After almost six decades of rejection, Israel saw the road cleared yesterday for its emergency and disaster relief organization to join the International Red Cross. The price of admission was relinquishing its symbol, the Red Star of David.

Instead, the Red Cross approved a new "neutral" symbol -- a Red Crystal, which Israel must adopt to become a member, possibly next spring. The Star of David may still be used at home, and on foreign missions it can be put inside the Crystal, provided the host country agrees.

Israeli diplomats are celebrating the Crystal as a great victory. If that's a victory, we'd hate to see a defeat. Even this compromise, which was opposed by most Muslim countries, came only after the American Red Cross withheld its contributions to protest Israel's exclusion from the international body.

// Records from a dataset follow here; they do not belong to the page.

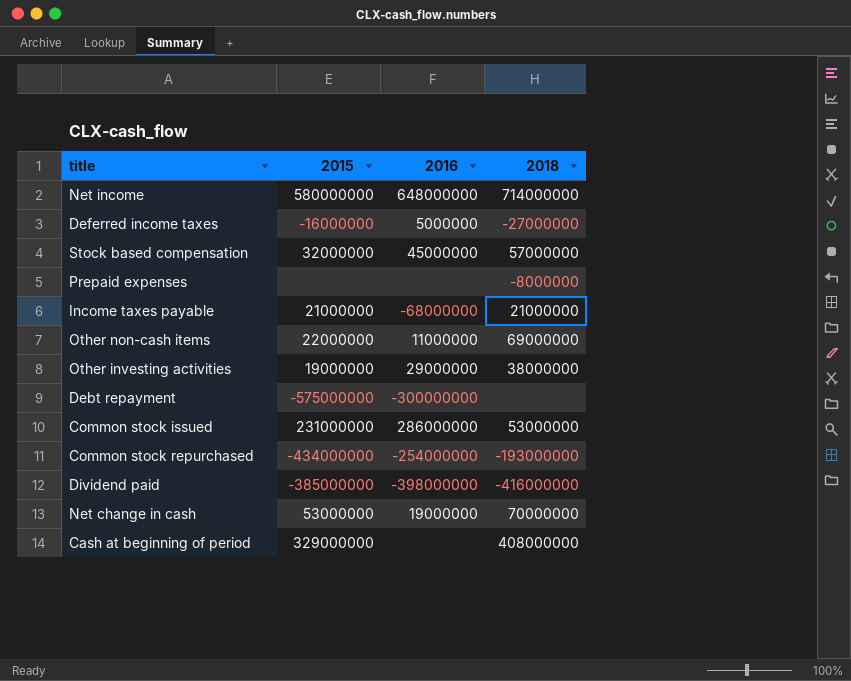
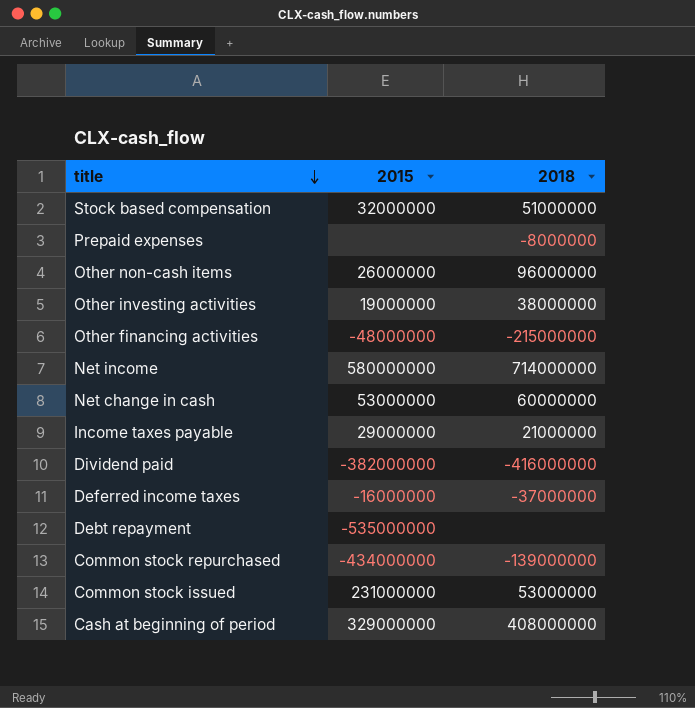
row order: none -> title descending
column 2016 | position: 3 -> none
Stock based compensation | 2018: 57000000 -> 51000000
Other non-cash items | 2015: 22000000 -> 26000000
Other non-cash items | 2018: 69000000 -> 96000000
row Other financing activities: none -> -48000000 | -215000000
Net change in cash | 2018: 70000000 -> 60000000
Income taxes payable | 2015: 21000000 -> 29000000
Dividend paid | 2015: -385000000 -> -382000000
Deferred income taxes | 2018: -27000000 -> -37000000
Debt repayment | 2015: -575000000 -> -535000000
Common stock repurchased | 2018: -193000000 -> -139000000

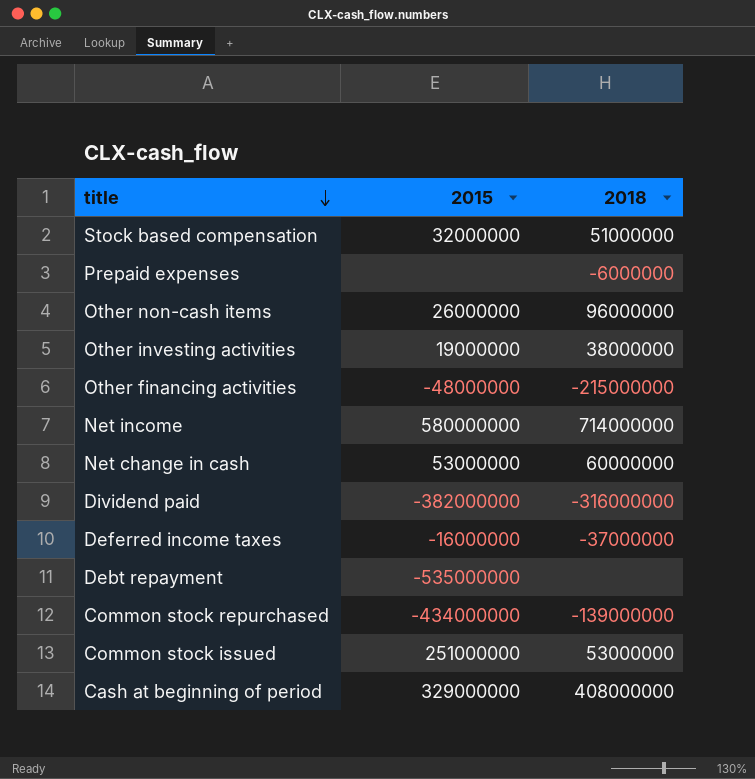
row Income taxes payable: 29000000 | 21000000 -> none
Prepaid expenses | 2018: -8000000 -> -6000000
Dividend paid | 2018: -416000000 -> -316000000
Common stock issued | 2015: 231000000 -> 251000000

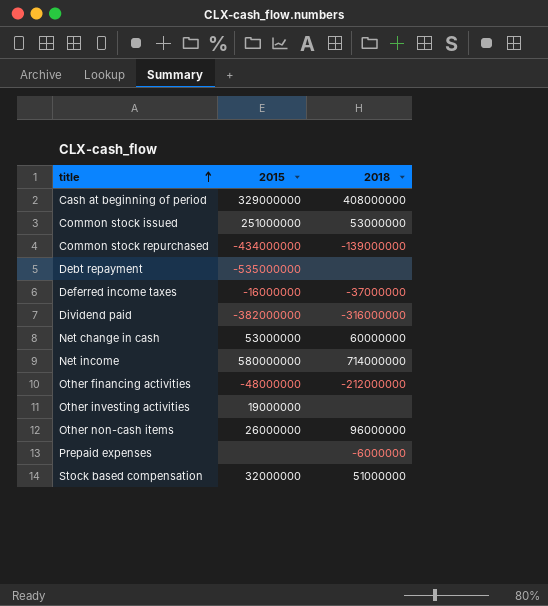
row order: title descending -> title ascending
Other financing activities | 2018: -215000000 -> -212000000
Other investing activities | 2018: 38000000 -> none

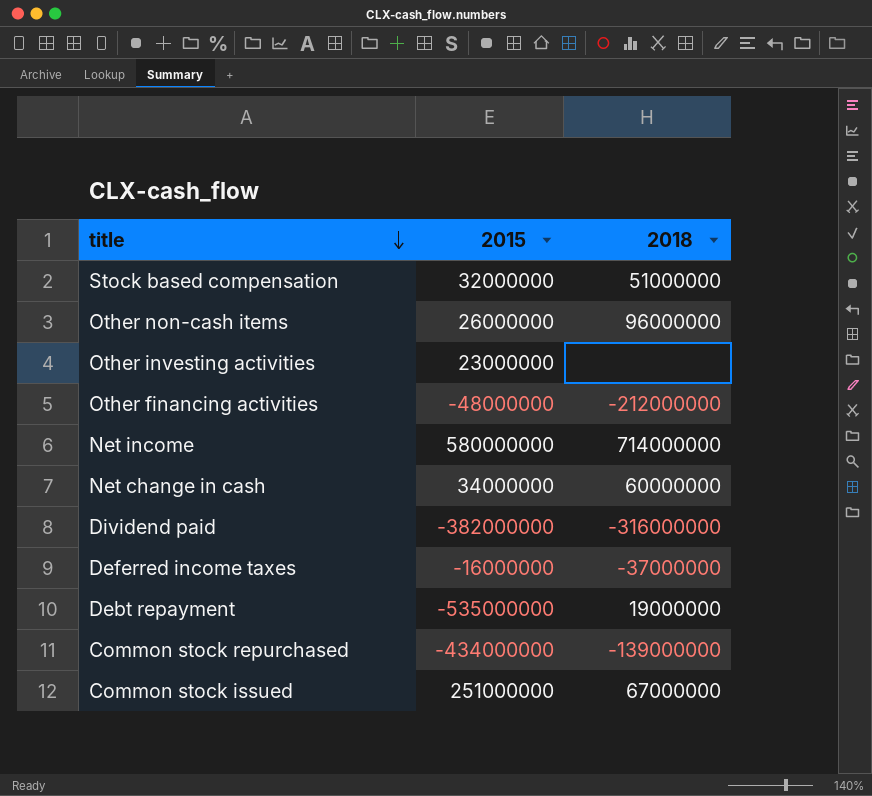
row order: title ascending -> title descending
row Cash at beginning of period: 329000000 | 408000000 -> none
row Prepaid expenses: none | -6000000 -> none
Other investing activities | 2015: 19000000 -> 23000000
Net change in cash | 2015: 53000000 -> 34000000
Debt repayment | 2018: none -> 19000000
Common stock issued | 2018: 53000000 -> 67000000

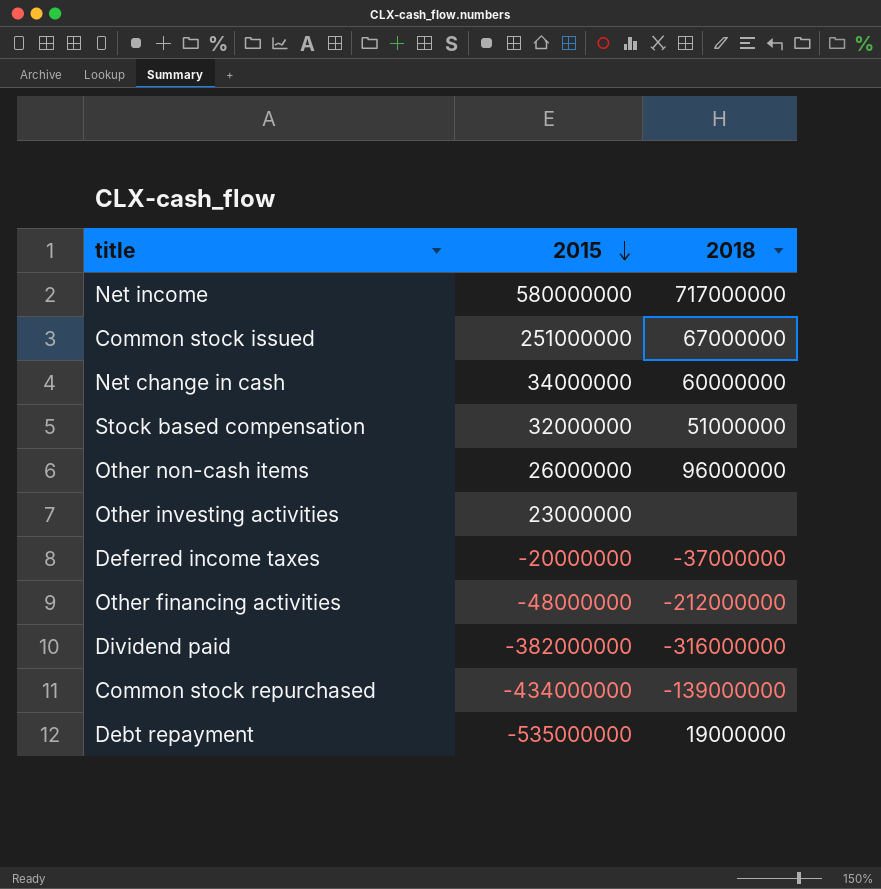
row order: title descending -> 2015 descending
Net income | 2018: 714000000 -> 717000000
Deferred income taxes | 2015: -16000000 -> -20000000

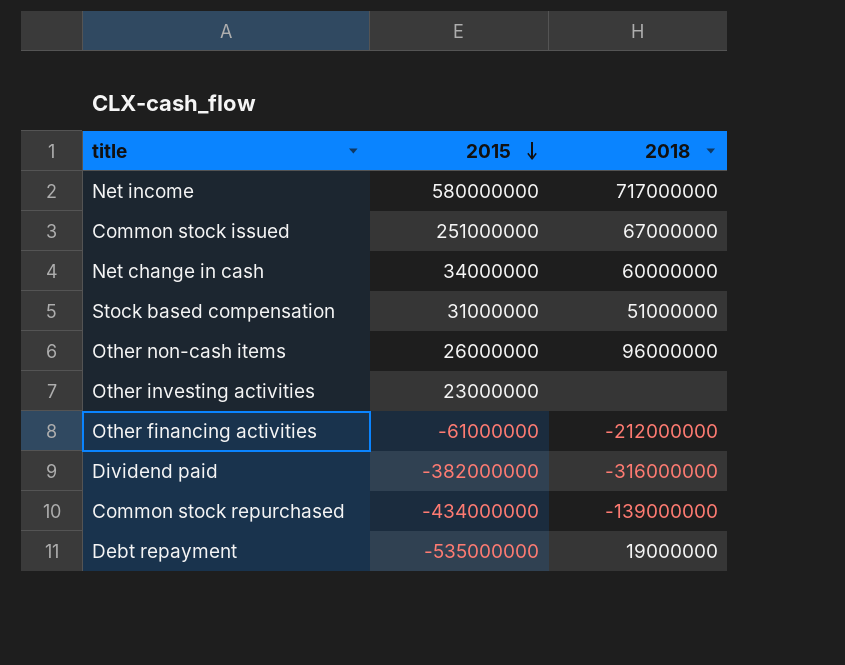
row Deferred income taxes: -20000000 | -37000000 -> none
Stock based compensation | 2015: 32000000 -> 31000000
Other financing activities | 2015: -48000000 -> -61000000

Some Crystal backers argue that the Red Cross carries no religious symbolism. Under this rewriting of history, Swiss Red Cross founder Henry Dunant adopted the inverse design of his homeland's flag without any religious motivation. But the Swiss flag dates back to the Holy Roman Empire and of course has strong Christian connotations. This cannot have escaped the deeply religious Dunant who, by the way, was also a fervent Zionist.

Irrespective of Dunant's intentions, the Red Cross came to be seen as a Christian symbol. That's why Muslim countries refused to adopt it, and instead chose the Red Crescent, the only other recognized symbol. It's a disgrace that the Star of David, which symbolizes the faith that spawned both Christianity and Islam, is excluded.